(Data for processing)

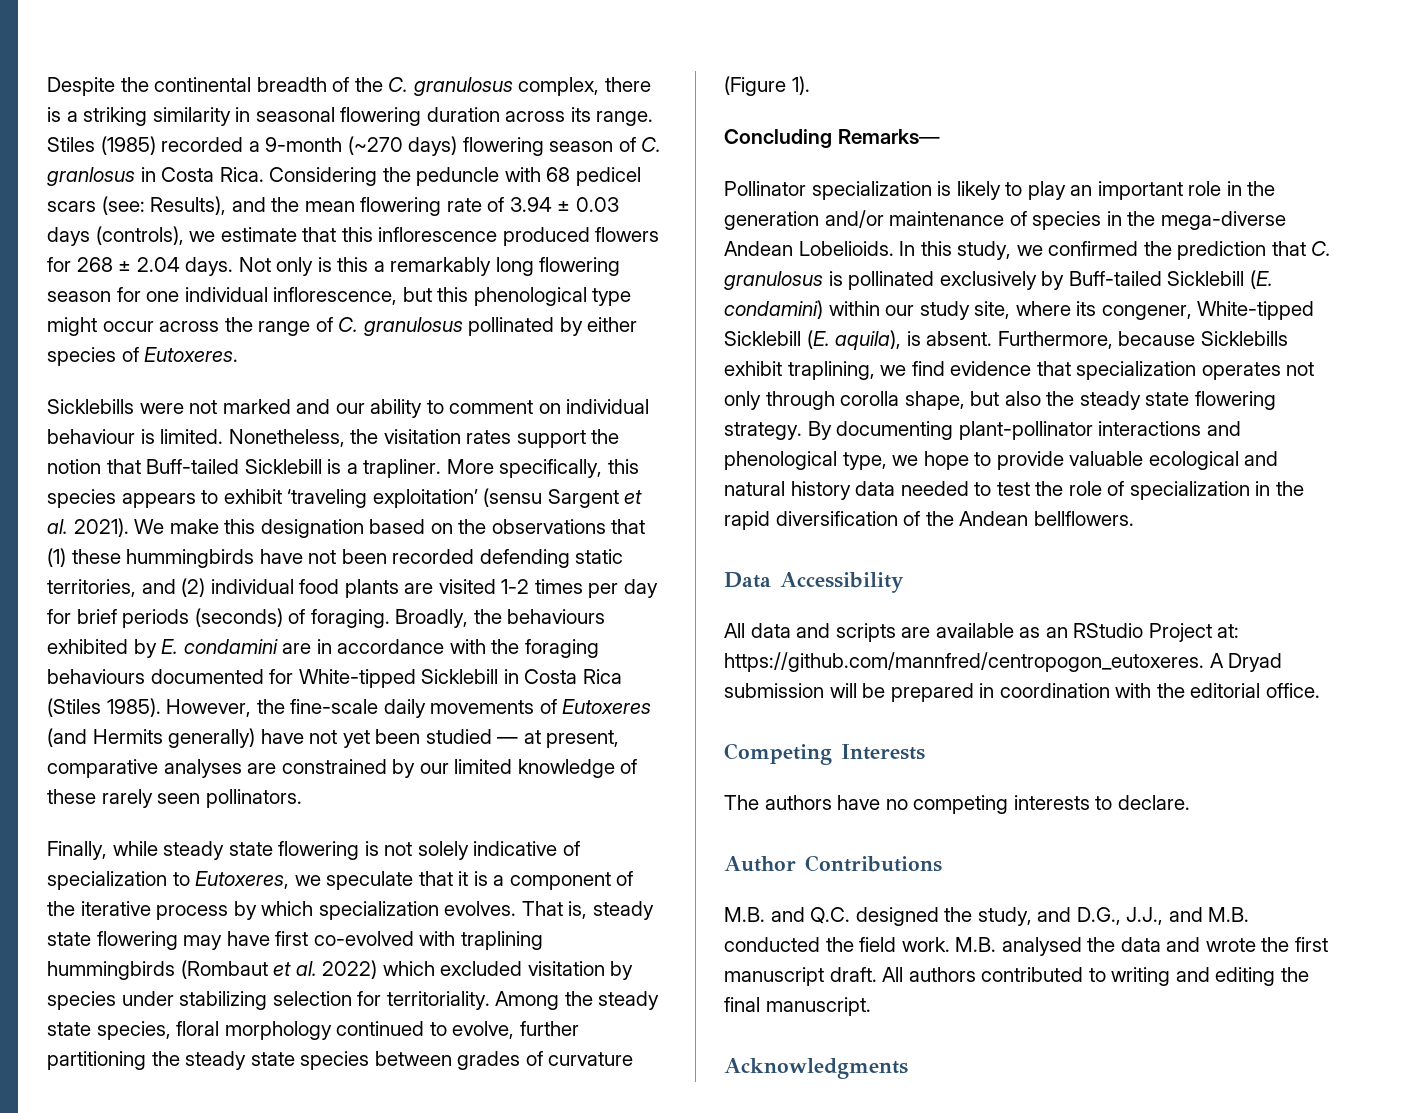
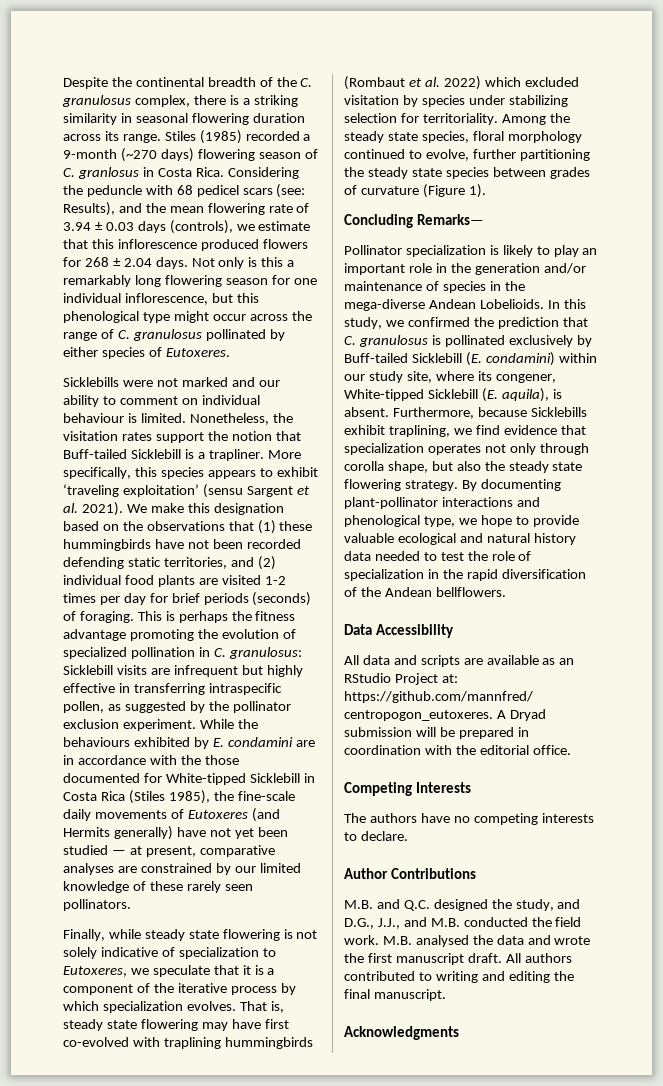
- Broadly, the behaviours exhibited by E. condamini are in accordance with the foraging behaviours documented for White-tipped Sicklebill in Costa Rica (Stiles 1985). However, the fine-scale daily movements of Eutoxeres (and Hermits generally) have not yet been studied — at present, comparative analyses are constrained by our limited knowledge of these rarely seen pollinators.
+ This is perhaps the fitness advantage promoting the evolution of specialized pollination in C. granulosus: Sicklebill visits are infrequent but highly effective in transferring intraspecific pollen, as suggested by the pollinator exclusion experiment. While the behaviours exhibited by E. condamini are in accordance with the those documented for White-tipped Sicklebill in Costa Rica (Stiles 1985), the fine-scale daily movements of Eutoxeres (and Hermits generally) have not yet been studied — at present, comparative analyses are constrained by our limited knowledge of these rarely seen pollinators.

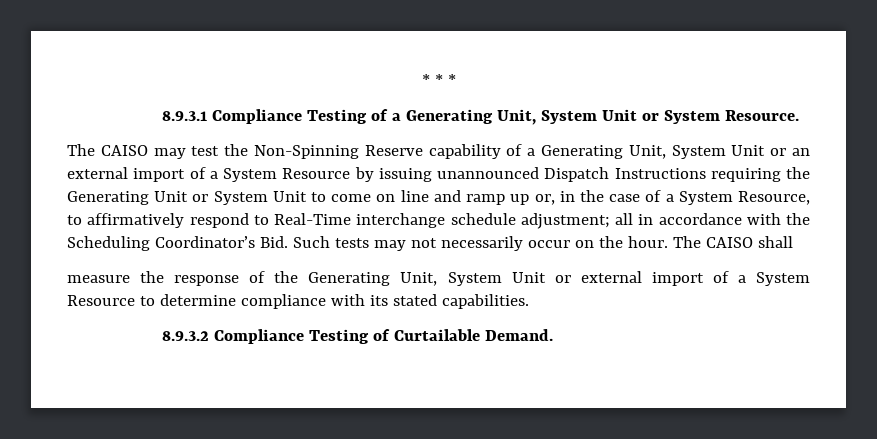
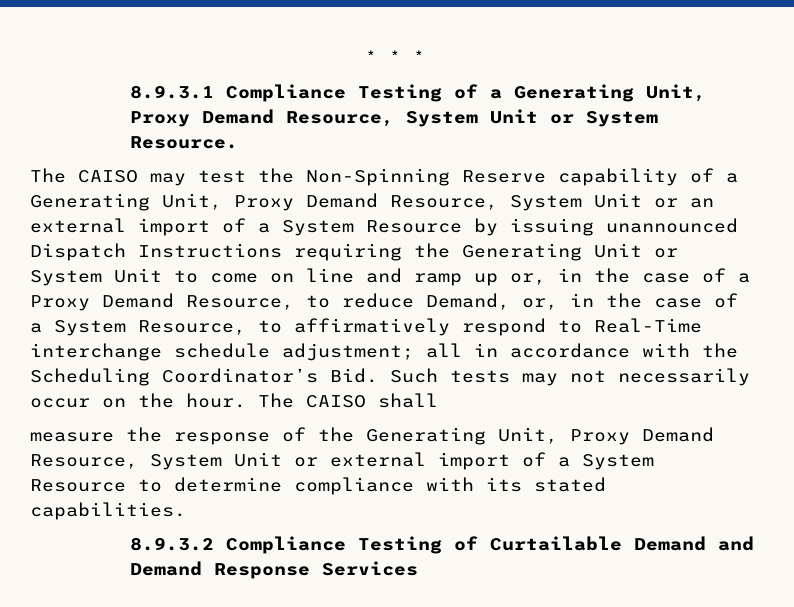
- 8.9.3.1 Compliance Testing of a Generating Unit, System Unit or System Resource.
+ 8.9.3.1 Compliance Testing of a Generating Unit, Proxy Demand Resource, System Unit or System Resource.
- The CAISO may test the Non-Spinning Reserve capability of a Generating Unit, System Unit or an external import of a System Resource by issuing unannounced Dispatch Instructions requiring the Generating Unit or System Unit to come on line and ramp up or, in the case of a System Resource, to affirmatively respond to Real-Time interchange schedule adjustment;
+ The CAISO may test the Non-Spinning Reserve capability of a Generating Unit, Proxy Demand Resource, System Unit or an external import of a System Resource by issuing unannounced Dispatch Instructions requiring the Generating Unit or System Unit to come on line and ramp up or, in the case of a Proxy Demand Resource, to reduce Demand, or, in the case of a System Resource, to affirmatively respond to Real-Time interchange schedule adjustment;
- measure the response of the Generating Unit, System Unit or external import of a System Resource to determine compliance with its stated capabilities.
+ measure the response of the Generating Unit, Proxy Demand Resource, System Unit or external import of a System Resource to determine compliance with its stated capabilities.
- 8.9.3.2 Compliance Testing of Curtailable Demand.
+ 8.9.3.2 Compliance Testing of Curtailable Demand and Demand Response Services

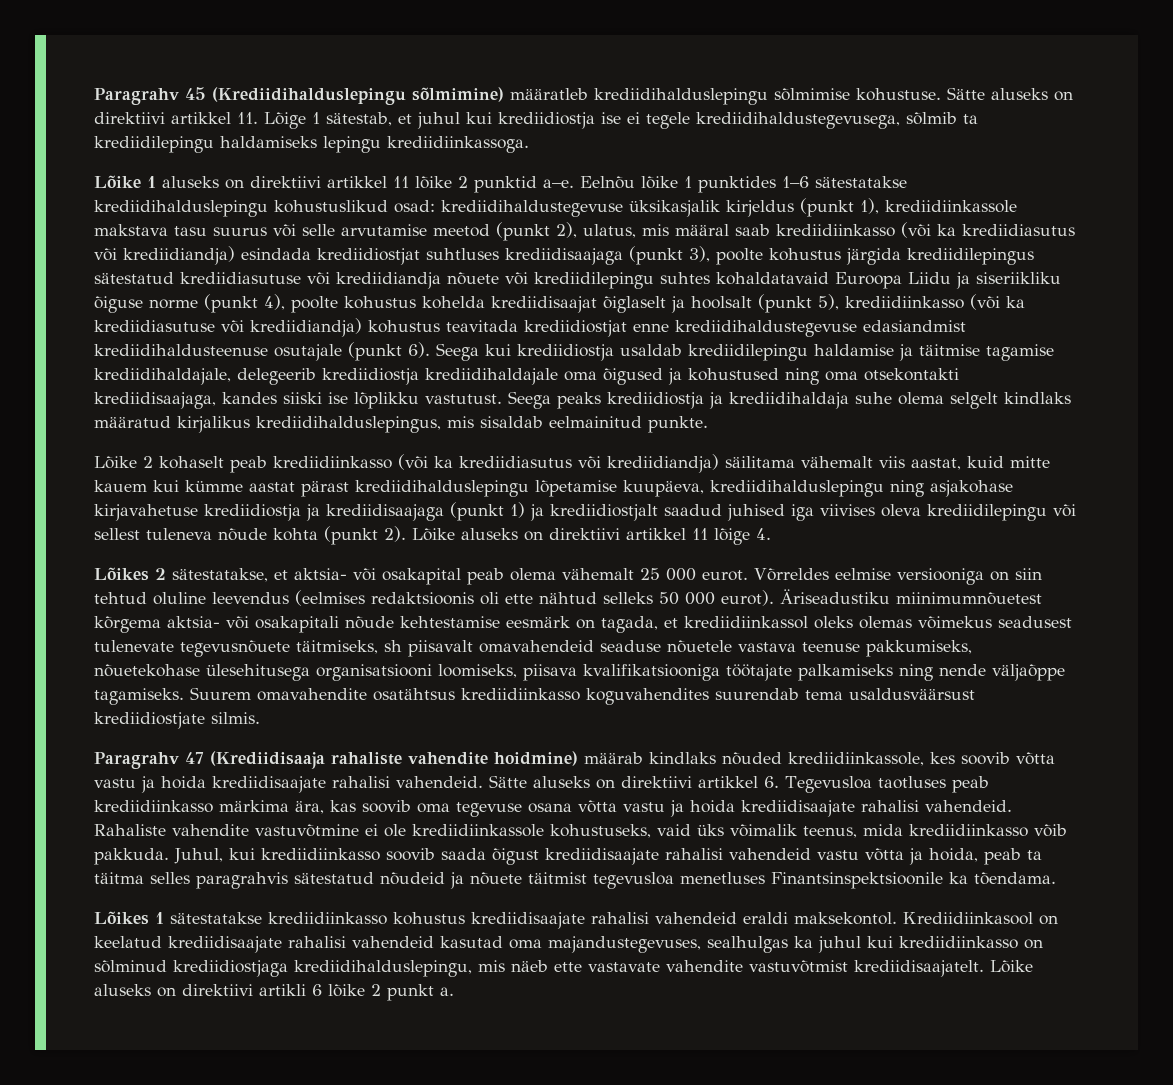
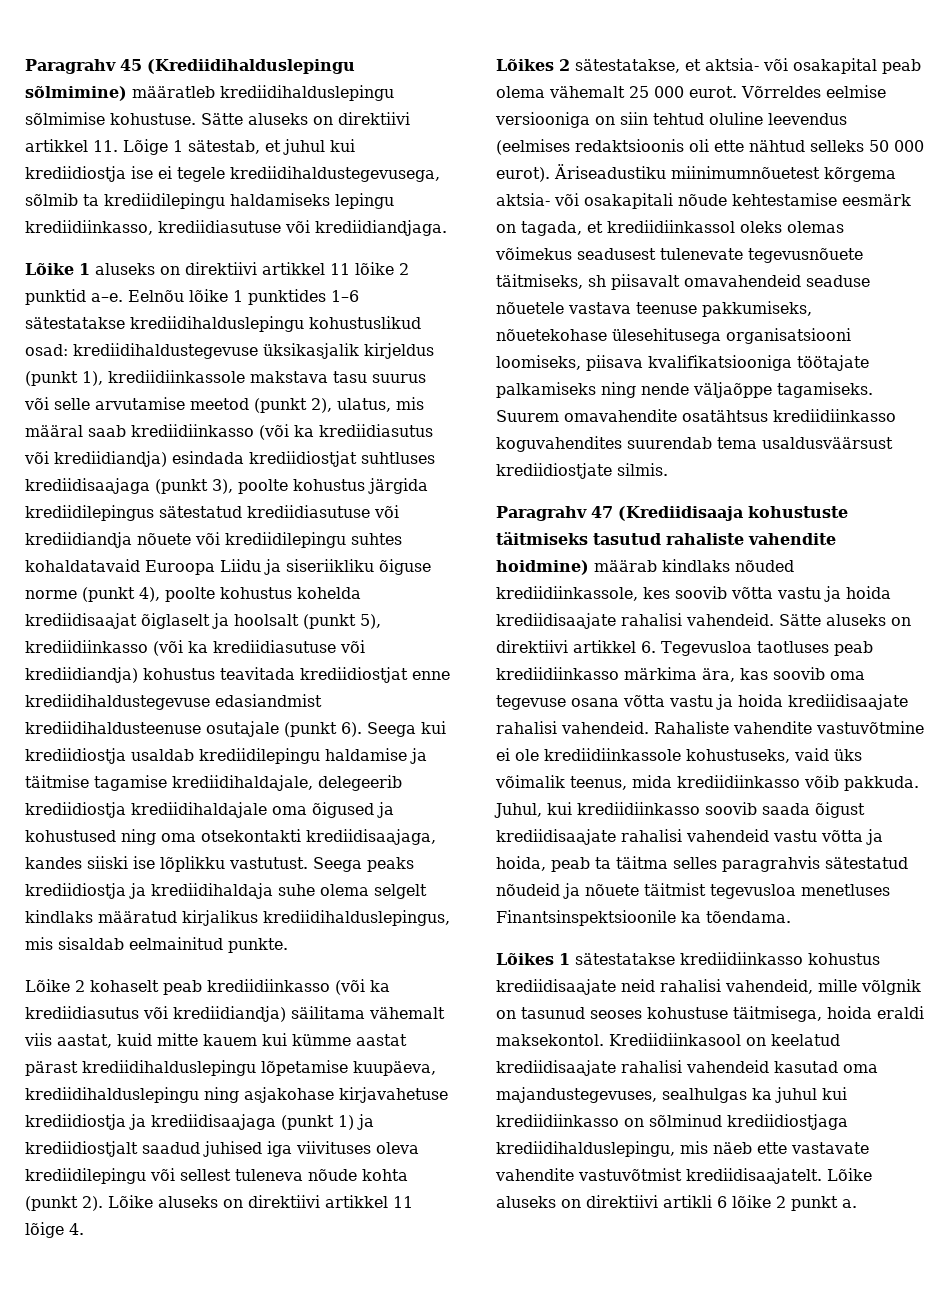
- Sätte aluseks on direktiivi artikkel 11. Lõige 1 sätestab, et juhul kui krediidiostja ise ei tegele krediidihaldustegevusega, sõlmib ta krediidilepingu haldamiseks lepingu krediidiinkassoga.
+ Sätte aluseks on direktiivi artikkel 11. Lõige 1 sätestab, et juhul kui krediidiostja ise ei tegele krediidihaldustegevusega, sõlmib ta krediidilepingu haldamiseks lepingu krediidiinkasso, krediidiasutuse või krediidiandjaga.
- Lõike 2 kohaselt peab krediidiinkasso (või ka krediidiasutus või krediidiandja) säilitama vähemalt viis aastat, kuid mitte kauem kui kümme aastat pärast krediidihalduslepingu lõpetamise kuupäeva, krediidihalduslepingu ning asjakohase kirjavahetuse krediidiostja ja krediidisaajaga (punkt 1) ja krediidiostjalt saadud juhised iga viivises oleva krediidilepingu või sellest tuleneva nõude kohta (punkt 2).
+ Lõike 2 kohaselt peab krediidiinkasso (või ka krediidiasutus või krediidiandja) säilitama vähemalt viis aastat, kuid mitte kauem kui kümme aastat pärast krediidihalduslepingu lõpetamise kuupäeva, krediidihalduslepingu ning asjakohase kirjavahetuse krediidiostja ja krediidisaajaga (punkt 1) ja krediidiostjalt saadud juhised iga viivituses oleva krediidilepingu või sellest tuleneva nõude kohta (punkt 2).
- Paragrahv 47 (Krediidisaaja rahaliste vahendite hoidmine) määrab kindlaks nõuded krediidiinkassole, kes soovib võtta vastu ja hoida krediidisaajate rahalisi vahendeid.
+ Paragrahv 47 (Krediidisaaja kohustuste täitmiseks tasutud rahaliste vahendite hoidmine) määrab kindlaks nõuded krediidiinkassole, kes soovib võtta vastu ja hoida krediidisaajate rahalisi vahendeid.
- Lõikes 1 sätestatakse krediidiinkasso kohustus krediidisaajate rahalisi vahendeid eraldi maksekontol.
+ Lõikes 1 sätestatakse krediidiinkasso kohustus krediidisaajate neid rahalisi vahendeid, mille võlgnik on tasunud seoses kohustuse täitmisega, hoida eraldi maksekontol.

(End Data for processing)

Please provide an exact transcription of each line from the one holding "- Paragrahv 47" through the final line of the data above.

- Paragrahv 47 (Krediidisaaja rahaliste vahendite hoidmine) määrab kindlaks nõuded krediidiinkassole, kes soovib võtta vastu ja hoida krediidisaajate rahalisi vahendeid.
+ Paragrahv 47 (Krediidisaaja kohustuste täitmiseks tasutud rahaliste vahendite hoidmine) määrab kindlaks nõuded krediidiinkassole, kes soovib võtta vastu ja hoida krediidisaajate rahalisi vahendeid.
- Lõikes 1 sätestatakse krediidiinkasso kohustus krediidisaajate rahalisi vahendeid eraldi maksekontol.
+ Lõikes 1 sätestatakse krediidiinkasso kohustus krediidisaajate neid rahalisi vahendeid, mille võlgnik on tasunud seoses kohustuse täitmisega, hoida eraldi maksekontol.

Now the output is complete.